:: Provided data

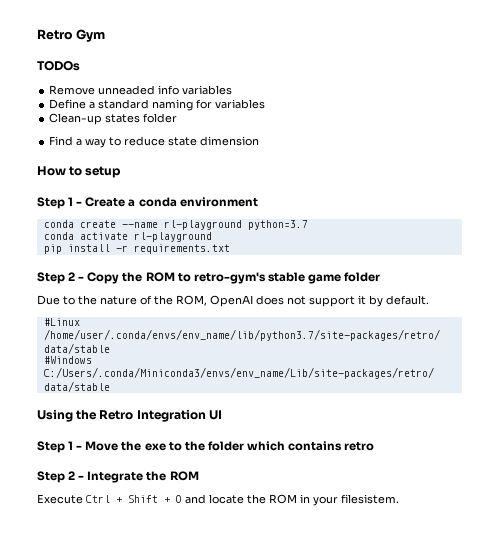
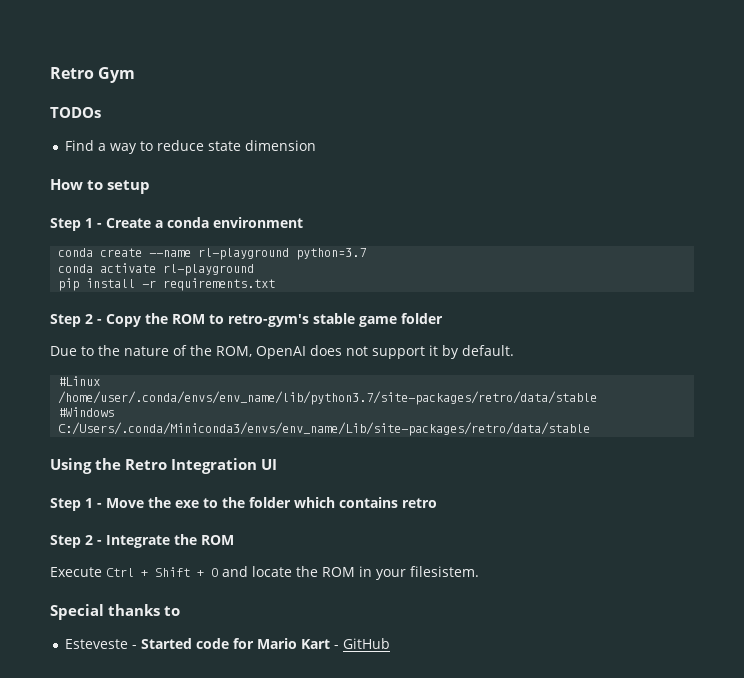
- Remove unneaded info variables
- Define a standard naming for variables
- Clean-up states folder
+ Special thanks to
+ Esteveste - Started code for Mario Kart - GitHub

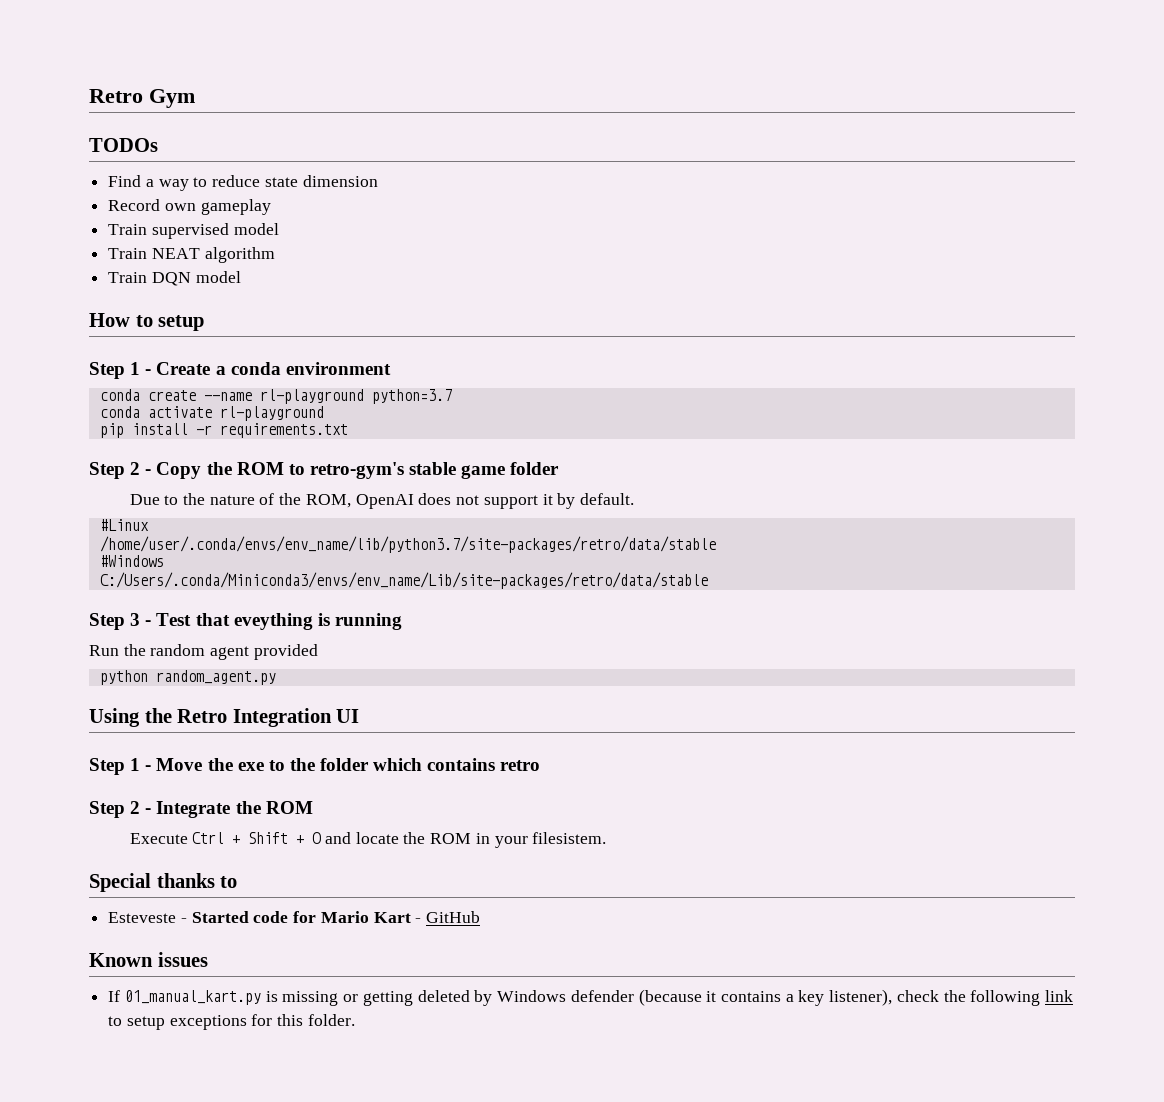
+ Record own gameplay
+ Train supervised model
+ Train NEAT algorithm
+ Train DQN model
+ Step 3 - Test that eveything is running
+ Run the random agent provided
+ python random_agent.py
+ Known issues
+ If 01_manual_kart.py is missing or getting deleted by Windows defender (because it contains a key listener), check the following link to setup exceptions for this folder.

::::

Exercise objective –
Print each of the records above exactly as written, leaving no picture in the copy.

Exercise answer –
- Remove unneaded info variables
- Define a standard naming for variables
- Clean-up states folder
+ Special thanks to
+ Esteveste - Started code for Mario Kart - GitHub

+ Record own gameplay
+ Train supervised model
+ Train NEAT algorithm
+ Train DQN model
+ Step 3 - Test that eveything is running
+ Run the random agent provided
+ python random_agent.py
+ Known issues
+ If 01_manual_kart.py is missing or getting deleted by Windows defender (because it contains a key listener), check the following link to setup exceptions for this folder.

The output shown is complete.